Hokousaï (Goncourt)/Chapitre 33

La bibliothèque libre.
Charpentier (p. 174-176).
◄  XXXII
XXXIV  ►

XXXIII

Tout peintre japonais, disais-je, dans mon étude sur Outamaro, a une œuvre érotique, a ses shungwa, ses peintures de printemps.

Et je parlais alors de la peinture érotique de l’Extrême-Orient, « de ces copulations comme encolérées, du culbutis de ces ruts renversant les paravents d’une chambre, de ces emmêlements des corps fondus ensemble, de ces nervosités jouisseuses des bras, à la fois attirant et repoussant le coït, de ces bouillonnements de ventres féminins, de l’épilepsie de ces pieds, aux doigts tordus battant l’air, de ces baisers bouche-à-bouche dévorateurs, de ces pâmoisons de femmes, la tête renversée à terre, la petite mort sur leur visage, aux yeux clos, sous leurs paupières fardées, enfin de cette force, de cette énergie de la linéature qui fait du dessin d’une verge, un dessin égal à la main du Musée du Louvre, attribuée à Michel-Ange. »

Ces lignes, je les écrivais d’après trois albums d’impressions merveilleuses, dont j’ignorais encore l’auteur, et que je sais maintenant être Hokousaï, et avoir pour titre : Kinoyé no Komatsou, les Jeunes Pins, dont la publication est de 1820 à 1830.

C’est dans ces albums qu’existe cette terrible planche : sur des rochers verdis par des herbes marines, un corps nu de femme, évanoui dans le plaisir, sicut cadaver, à tel point qu’on ne sait pas, si c’est une noyée ou une vivante, et dont une immense pieuvre, avec ses effrayantes prunelles, en forme de noirs quartiers de lune, aspire le bas du corps, tandis qu’une petite pieuvre lui mange goulûment la bouche.

C’est dans ces albums, que se trouve cette planche d’un voluptueux indescriptible : sur les ondulations d’une étoffe de pourpre, le bas d’un ventre de femme, où s’est introduit un doigt de sa main, d’une main au poignet nerveusement cassé, aux longs doigts contournés, à l’attouchement doucement titillant, d’une main qui, dans sa courbe, a l’élégance volante d’une main du Primatice.

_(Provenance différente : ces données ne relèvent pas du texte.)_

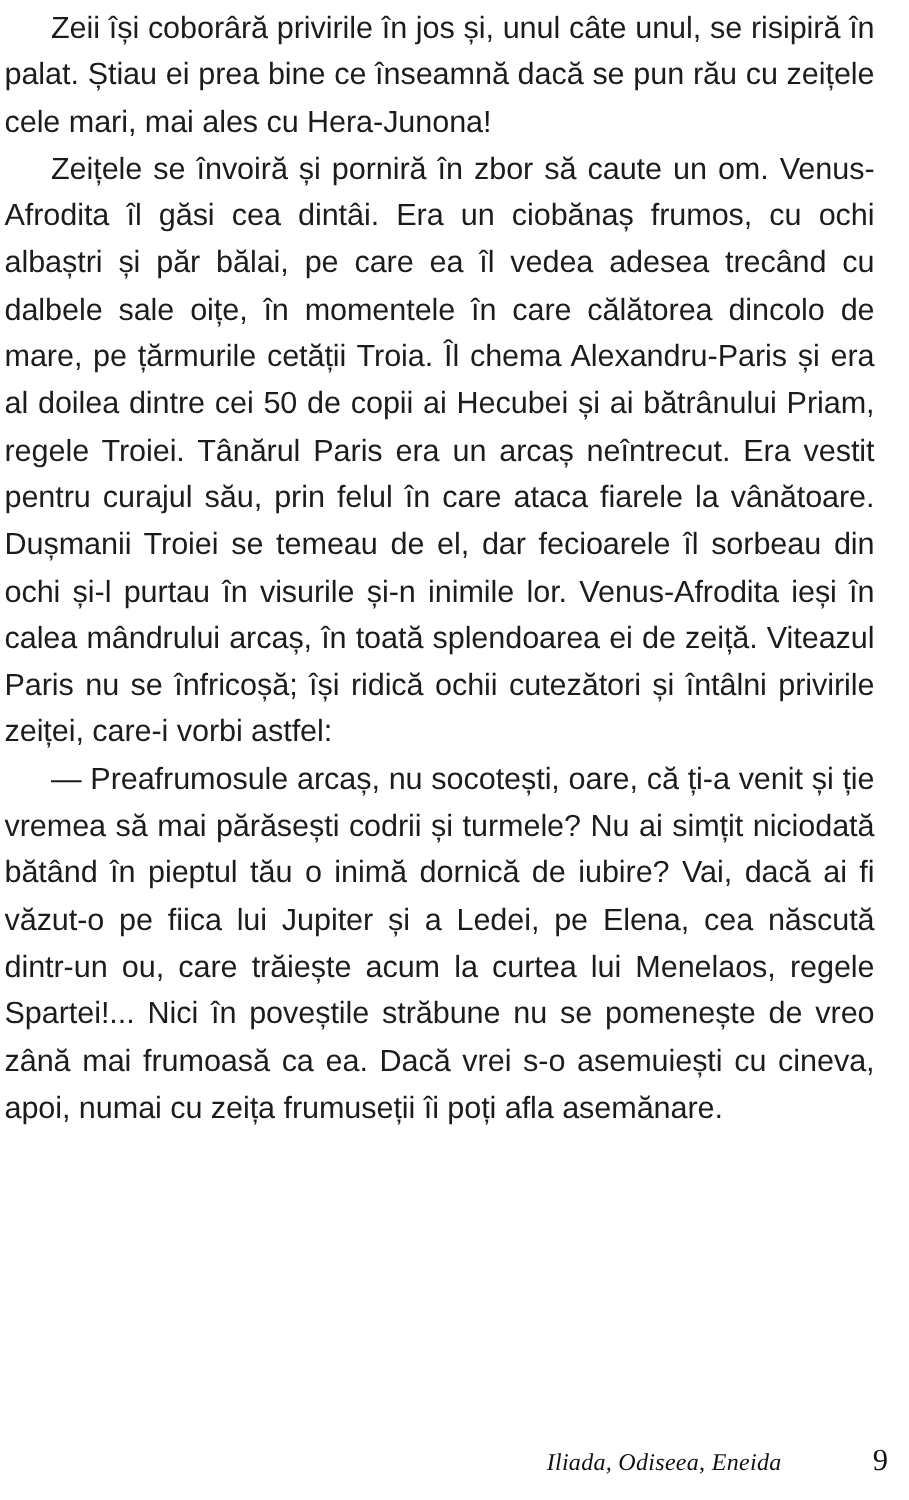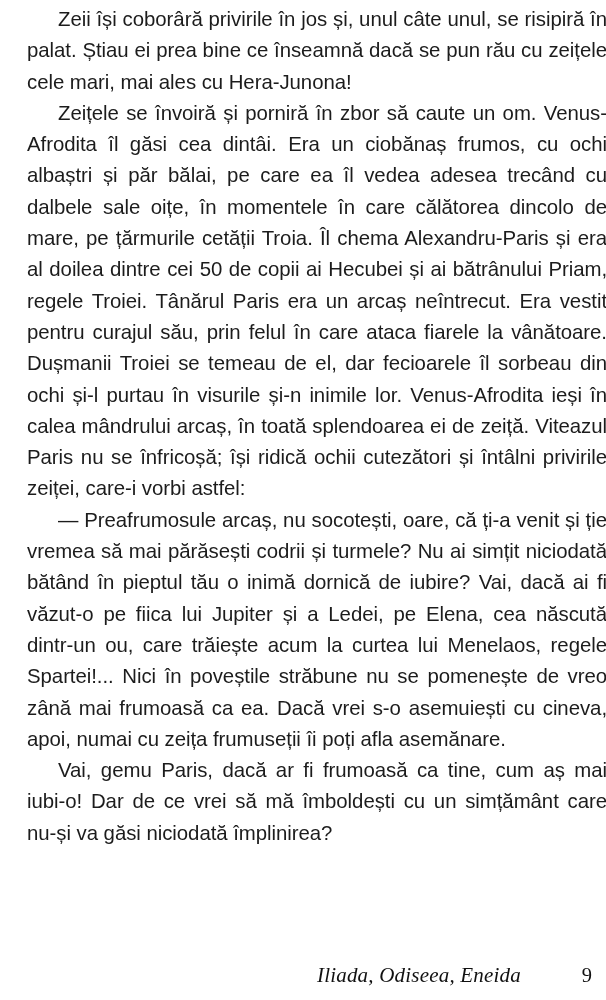--- a/index.html
+++ b/index.html
@@ -17,7 +17,7 @@
   }
   .text-block {
     position: absolute;
-    left: 27px;
+    left: 3px;
     top: 4px;
     width: 580px;
     font-family: "Liberation Sans", "DejaVu Sans", sans-serif;

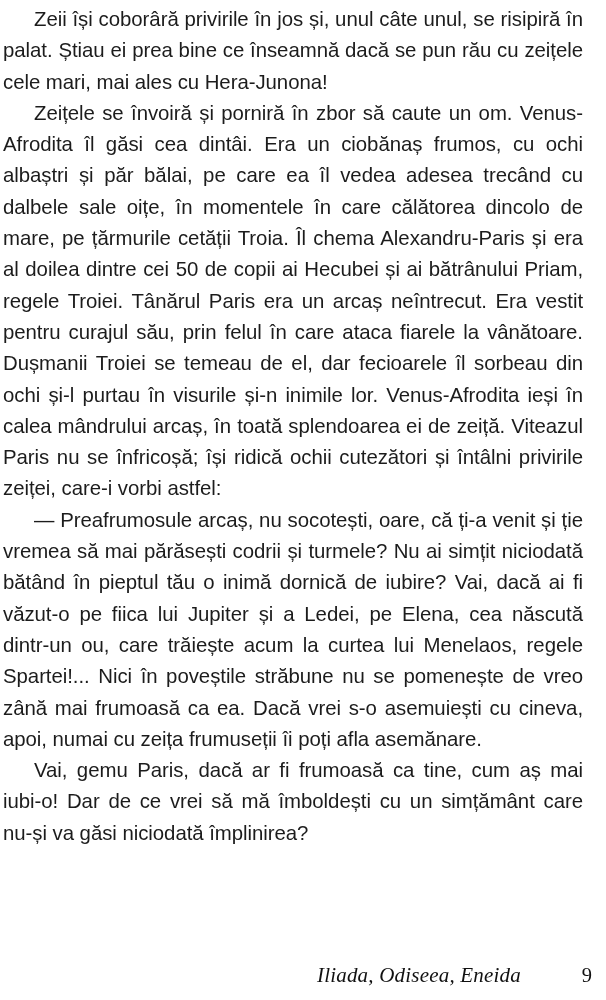--- a/index.html
+++ b/index.html
@@ -75,7 +75,6 @@
     <p class="para">Zeii își coborâră privirile în jos și, unul câte unul, se risipiră în palat. Știau ei prea bine ce înseamnă dacă se pun rău cu zeițele cele mari, mai ales cu Hera-Junona!</p>
     <p class="para">Zeițele se învoiră și porniră în zbor să caute un om. Venus-Afrodita îl găsi cea dintâi. Era un ciobănaș frumos, cu ochi albaștri și păr bălai, pe care ea îl vedea adesea trecând cu dalbele sale oițe, în momentele în care călătorea dincolo de mare, pe țărmurile cetății Troia. Îl chema Alexandru-Paris și era al doilea dintre cei 50 de copii ai Hecubei și ai bătrânului Priam, regele Troiei. Tânărul Paris era un arcaș neîntrecut. Era vestit pentru curajul său, prin felul în care ataca fiarele la vânătoare. Dușmanii Troiei se temeau de el, dar fecioarele îl sorbeau din ochi și-l purtau în visurile și-n inimile lor. Venus-Afrodita ieși în calea mândrului arcaș, în toată splendoarea ei de zeiță. Viteazul Paris nu se înfricoșă; își ridică ochii cutezători și întâlni privirile zeiței, care-i vorbi astfel:</p>
     <p class="para">— Preafrumosule arcaș, nu socotești, oare, că ți-a venit și ție vremea să mai părăsești codrii și turmele? Nu ai simțit niciodată bătând în pieptul tău o inimă dornică de iubire? Vai, dacă ai fi văzut-o pe fiica lui Jupiter și a Ledei, pe Elena, cea născută dintr-un ou, care trăiește acum la curtea lui Menelaos, regele Spartei!... Nici în poveștile străbune nu se pomenește de vreo zână mai frumoasă ca ea. Dacă vrei s-o asemuiești cu cineva, apoi, numai cu zeița frumuseții îi poți afla asemănare.</p>
-    <p class="para">Vai, gemu Paris, dacă ar fi frumoasă ca tine, cum aș mai iubi-o! Dar de ce vrei să mă îmboldești cu un simțământ care nu-și va găsi niciodată împlinirea?</p>
   </div>
 
   <div class="footer">

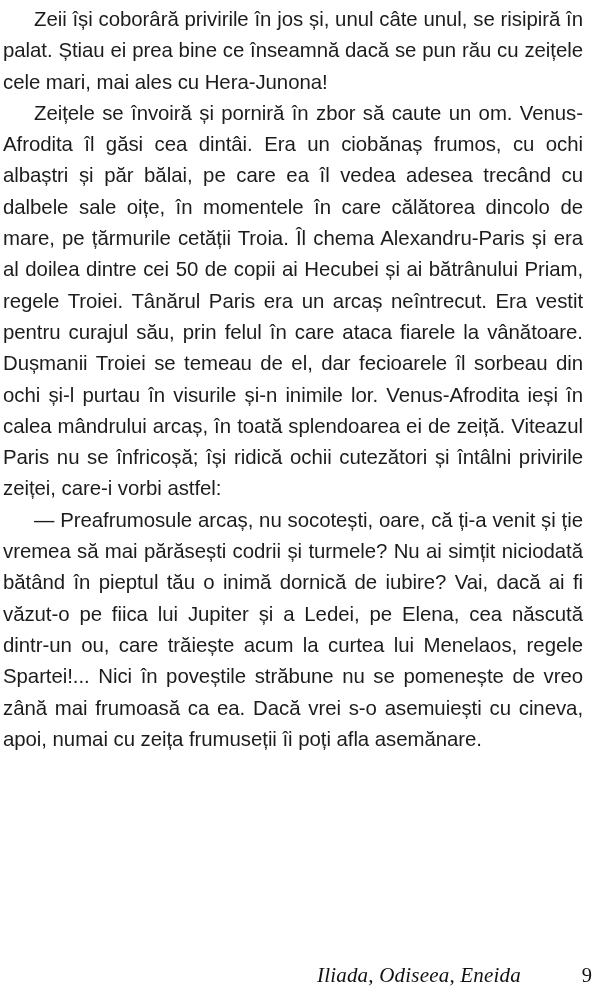--- a/index.html
+++ b/index.html
@@ -54,7 +54,7 @@
   }
   .footer-title {
     font-style: italic;
-    font-size: 21px;
+    font-size: 16px;
     letter-spacing: 0.2px;
     white-space: nowrap;
   }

Je laisse là, la description des autres albums, je veux seulement signaler une série de petits sourimonos, dont quelques-uns sont à cache, et ont été sans doute publiés vers les dernières années du xviiie siècle, et dans lesquels, au milieu des frénésies animales, on trouve des affaissements béats, des brisements de cous de nos primitifs, des attitudes mystiques, des mouvements d’amour presque religieux.